Assay of T- and NK-cell subsets and the expression of NKG2A and NKG2D in patients with new-onset systemic lupus erythematosus.

Author information

1
Department of Epidemiology and Biostatistics, School of Public Health, Anhui Medical University, 81 Meishan Road, Hefei, Anhui, 230032, People's Republic of China.

Abstract

This study aims to explore the percentage of T-cell and NK-cell subsets, the expression of NKG2A and NKG2D on CD3+ T cells and CD3-CD56+ NK cells on the total lymphocytes in new-onset systemic lupus erythematosus (SLE) patients, and explore clinical significance of these cell subsets. Thirty-two SLE patients and 32 normal controls were enrolled. Flow cytometry was used to count T- and NK-cell subsets and to detect the expression of NKG2A and NKG2D on CD3+ T cells and CD3-CD56+ NK cells in patients with new-onset SLE. Results show that CD4+ T (t = 2.04, P < 0.05), CD4+/CD8+ T cell (t = 2.66, P < 0.05), CD4+ CD25+ T (t = 2.48, P < 0.05), CD3+CD56+ natural killer T (NKT) (t = 40.05, P < 0.01), CD3-CD56+CD16+ NK-cell subsets (t = 3.50, P < 0.01) were significantly decreased, CD8+ T-cell subsets was significantly increased in patients with new-onset SLE (t = 3.80, P < 0.01), as compared with healthy controls. CD8+ T-cell subset was significantly increased in patients with vasculitis (t = 2.47, P < 0.05), and CD3-CD56+CD16+ NK was increased in patients with arthritis (t = 3.21, P < 0.01).
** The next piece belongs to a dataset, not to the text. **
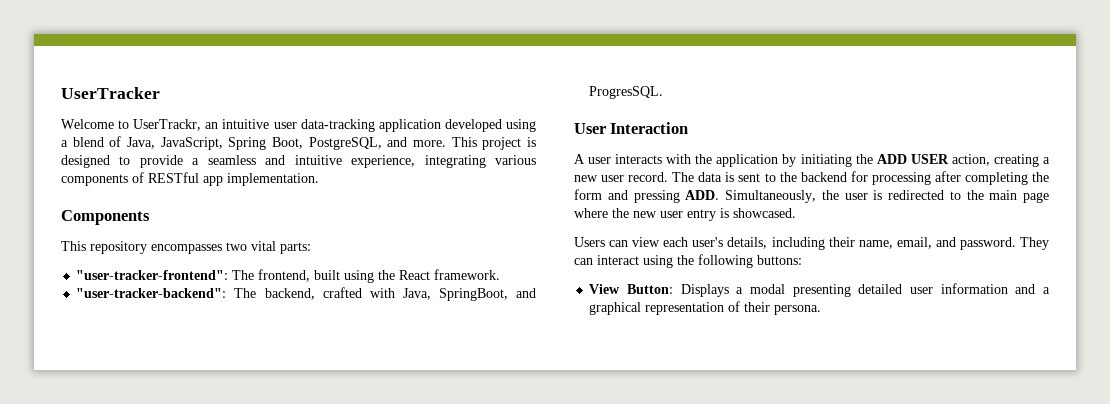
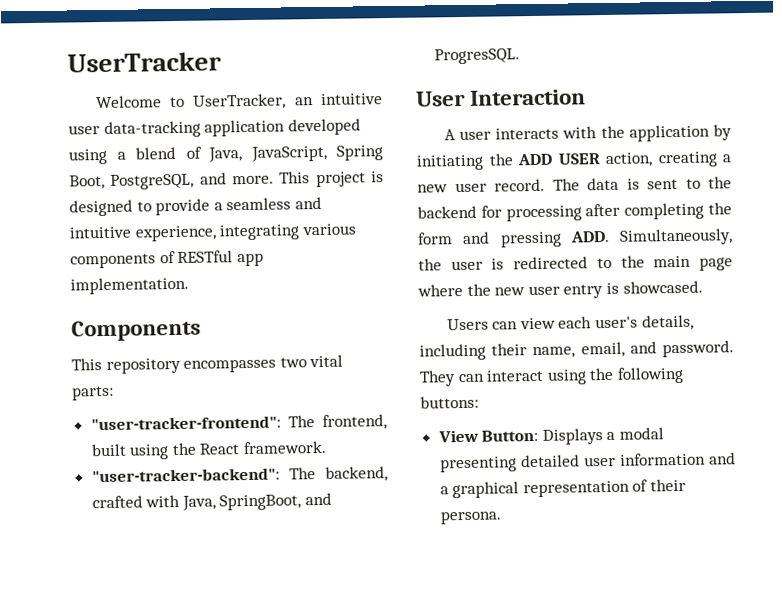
- Welcome to UserTrackr, an intuitive user data-tracking application developed using a blend of Java, JavaScript, Spring Boot, PostgreSQL, and more.
+ Welcome to UserTracker, an intuitive user data-tracking application developed using a blend of Java, JavaScript, Spring Boot, PostgreSQL, and more.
However, no statistically significant correlation was found among different PBMC subsets and SLEDAI activity scores. Patients with SLE had a lower expression of NKG2A (U = 2.42, P < 0.05) as well as NKG2A/NKG2D ratio (t = 2.61, P < 0.05) and a higher expression of NKG2D (t = 2.21, P < 0.05) on CD3+ T cells, compared with normal controls. However, they had a higher expression of NKG2A (t = 2.59, P < 0.05) as well as NKG2A/NKG2D ratio (t = 49.45, P < 0.01) and a lower expression of NKG2D (t = 3.05, P < 0.01) on CD3-CD56+ NK cells. Taken together, the findings indicate the decreased CD4+ T-cell, CD4+/CD8+ T-cell, CD4+CD25+ T-cell, CD3+CD56+ NKT-, and CD3-CD56+CD16+ NK-cell subsets, increased CD8+ T-cell subsets as well as the abnormal expression of NKG2A and NKG2D on CD3+ T and CD3-CD56 + NK cells may play a role in the etiology of SLE.

PMID:
20012119
DOI:
10.1007/s10067-009-1322-9
[Indexed for MEDLINE]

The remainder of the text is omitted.